In view of all these findings, we can assert that increased self-compassion can mitigate the adverse effects of self-criticism on depressive symptoms. Therefore, consistent with our first objective, this relationship has been successfully reproduced, as previously reported in the scientific literature (Kaurin et al., 2018; Wakelin et al., 2022; Ondrejková et al., 2022). Hence, nurturing self-compassion emerges as a paramount factor in fostering mental health. Fortunately, multiple interventions based on self-compassion have been developed (Kirby, 2017), and recent meta-analyses indicate that they result in a significant reduction in self-criticism (Wakelin et al., 2022; Vidal & Soldevilla, 2023). However, in accordance with our second objective, the novelty and specific contribution of this study lies in its elucidation of the precise mechanism through which self-compassion alleviates depressive symptoms, namely, by attenuating excessive emotional overproduction and the perseveration of negative emotions. This is in line with the suggestions of Kirby et al. (2017) for future research in the field of compassion, who emphasize the need to identify the specific mechanisms of change, in order to better understand how compassion interventions work.
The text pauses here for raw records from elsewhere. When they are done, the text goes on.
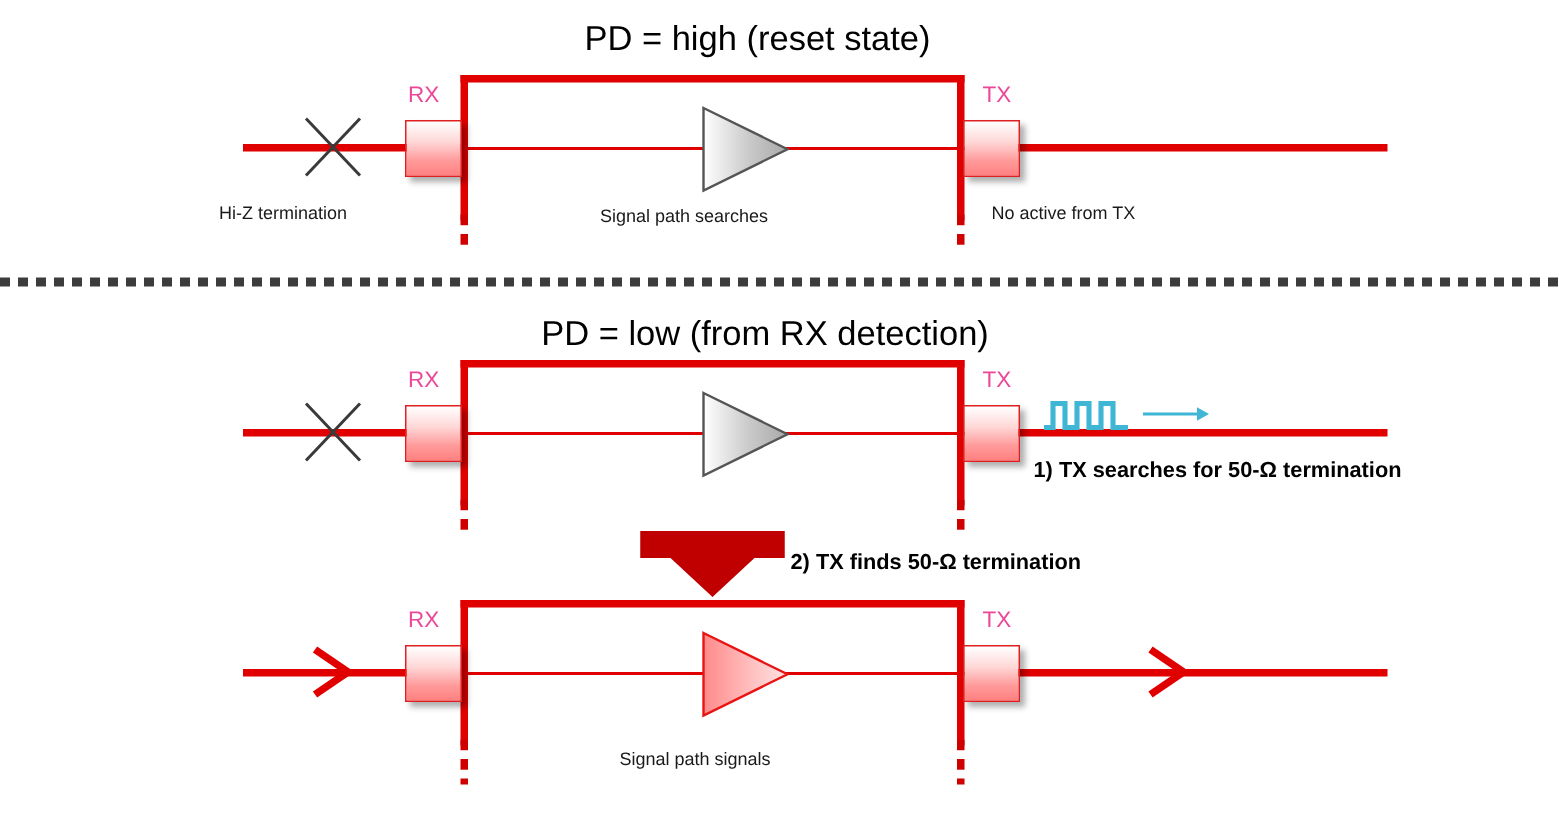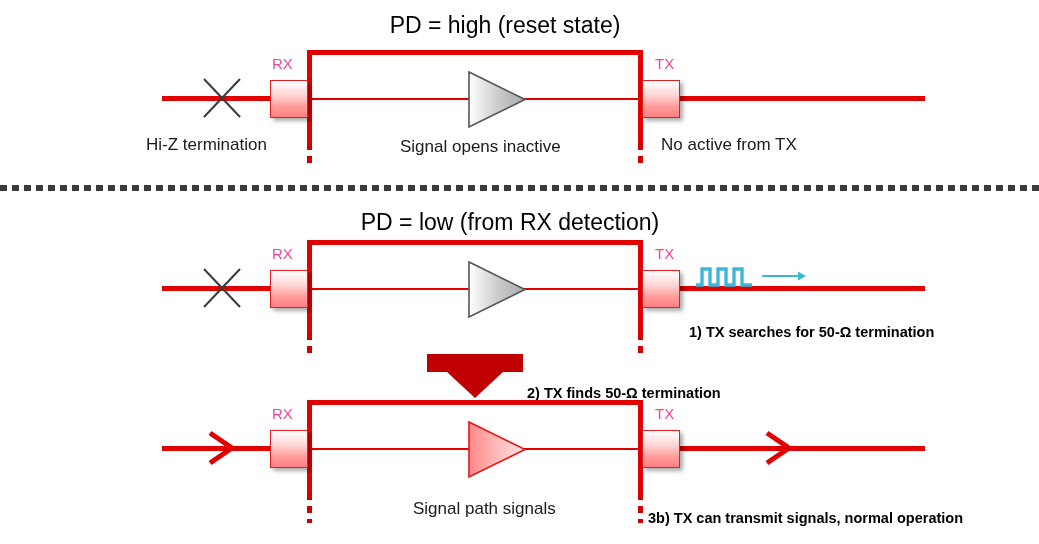--- a/index.html
+++ b/index.html
@@ -16,7 +16,7 @@
     text-align:center;
   }
   .cap{
-    position:absolute;font-size:17px;color:#1a1a1a;white-space:nowrap;
+    position:absolute;font-size:12px;color:#1a1a1a;white-space:nowrap;
   }
   .bold{
     position:absolute;font-size:14.5px;color:#000;font-weight:bold;white-space:nowrap;margin-top:18px;

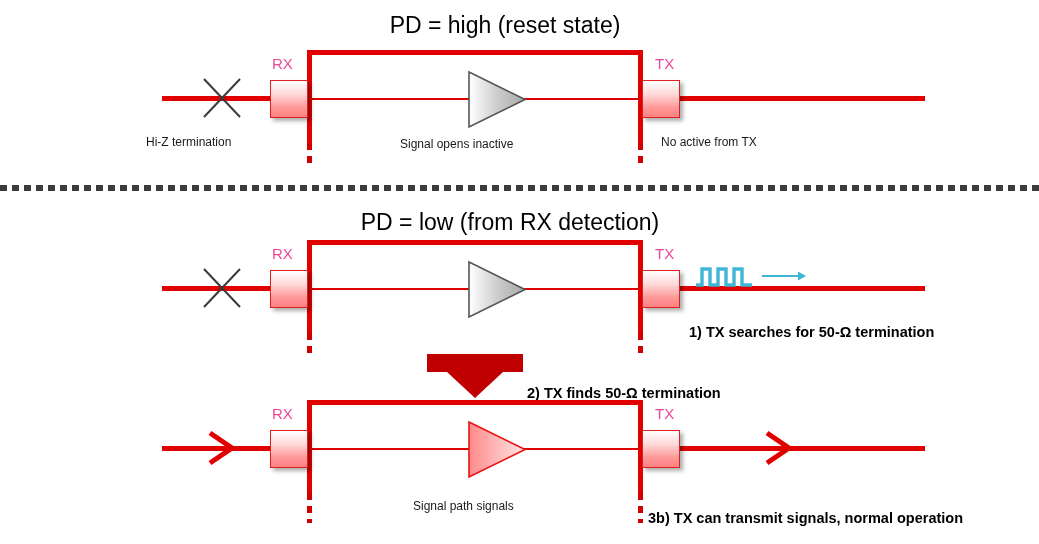--- a/index.html
+++ b/index.html
@@ -121,7 +121,7 @@
   </div>
 
   <div class="cap" style="left:146px;top:130px;">Hi-Z termination</div>
-  <div class="cap" style="left:400px;top:132px;">Signal opens inactive</div>
+  <div class="cap" style="left:400px;top:132px;">Signal path searches</div>
   <div class="cap" style="left:661px;top:130px;">No active from TX</div>
 
   <div class="divider" style="left:0px;top:180px;width:1039px;"></div>

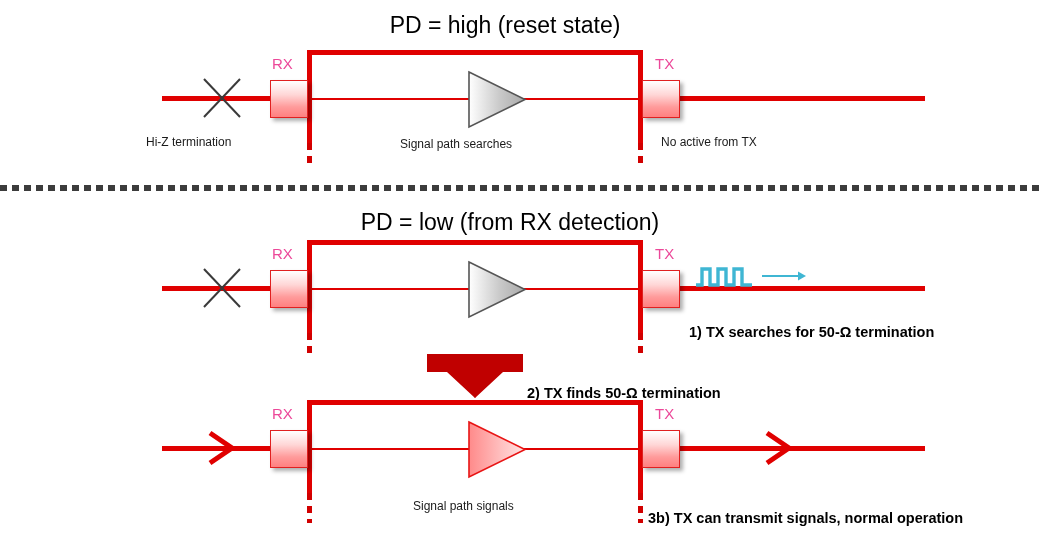--- a/index.html
+++ b/index.html
@@ -19,7 +19,7 @@
     position:absolute;font-size:12px;color:#1a1a1a;white-space:nowrap;
   }
   .bold{
-    position:absolute;font-size:14.5px;color:#000;font-weight:bold;white-space:nowrap;margin-top:18px;
+    position:absolute;font-size:14.5px;color:#000;font-weight:bold;white-space:nowrap;
   }
   .port-label{
     position:absolute;font-size:15px;color:#ec4899;white-space:nowrap;

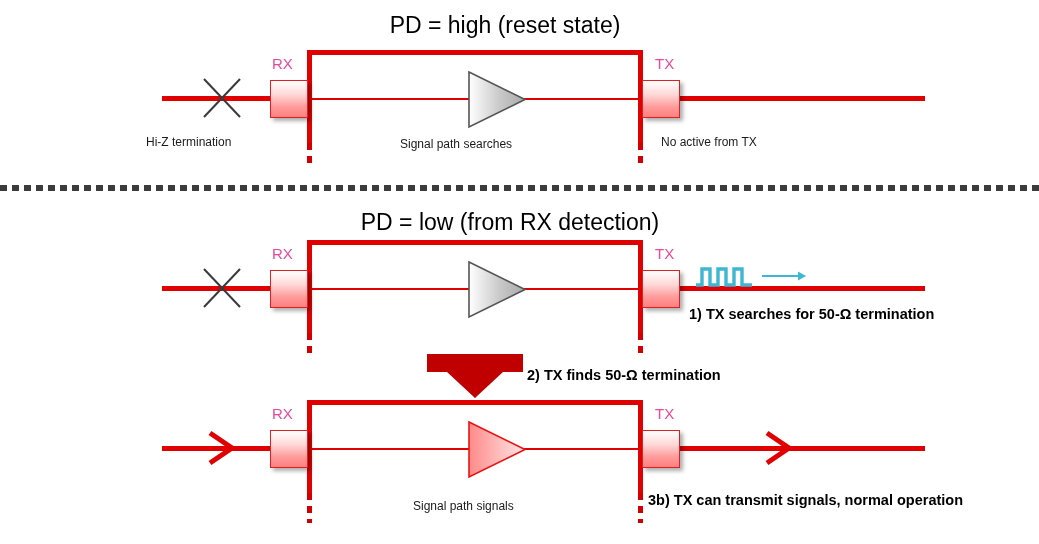--- a/index.html
+++ b/index.html
@@ -214,7 +214,6 @@
   </div>
 
   <div class="cap" style="left:413px;top:494px;">Signal path signals</div>
-  <div class="bold" style="left:648px;top:487px;">3b) TX can transmit signals, normal operation</div>
 
 </div>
Limitations and future research

The present study has some limitations that should be mentioned. First, given its cross-sectional nature, causal inferences between the variables cannot be made. Thus, future research should consider longitudinal data collection. Second, our sample predominantly consisted of women and university students; therefore, generalizing current results to other types of populations may not be appropriate. Additionally, the recruitment of a community sample restricts the inference of our findings to clinical populations. Indeed, the depressive symptoms scores were predominantly low, complicating the generalization of this model to populations with severe depression scores. Further investigation with clinical samples is required to gain deeper insights into how the studied variables operate across diverse populations. Finally, self-report measures exhibit certain limitations that require careful consideration, including memory bias, social desirability, and the potential for random or acquiescent responding (Paulhus & Vazire, 2007). Therefore, it is important for future studies to integrate additional sources of information, such as Ecological Momentary Assessment or naturalistic observation research.

Conclusion

This study proposes a potential explanatory mechanism of how self-criticism and self-compassion are related to depressive symptoms, while taking into account two central variables related to emotion dysregulation as mediating factors: emotional overproduction and the perseveration of negative emotions. To our knowledge, this is the first study that explored the variables underlying the relationship between these constructs. Our results indicate that emotional overproduction mediates the association between self-criticism and depressive symptoms. Additionally, both emotional overproduction and the perseveration of negative emotions mediate the negative association between self-compassion and depressive symptoms. Therefore, the development of self-compassion may diminish the negative effects of self-criticism on depressive symptoms through these two variables.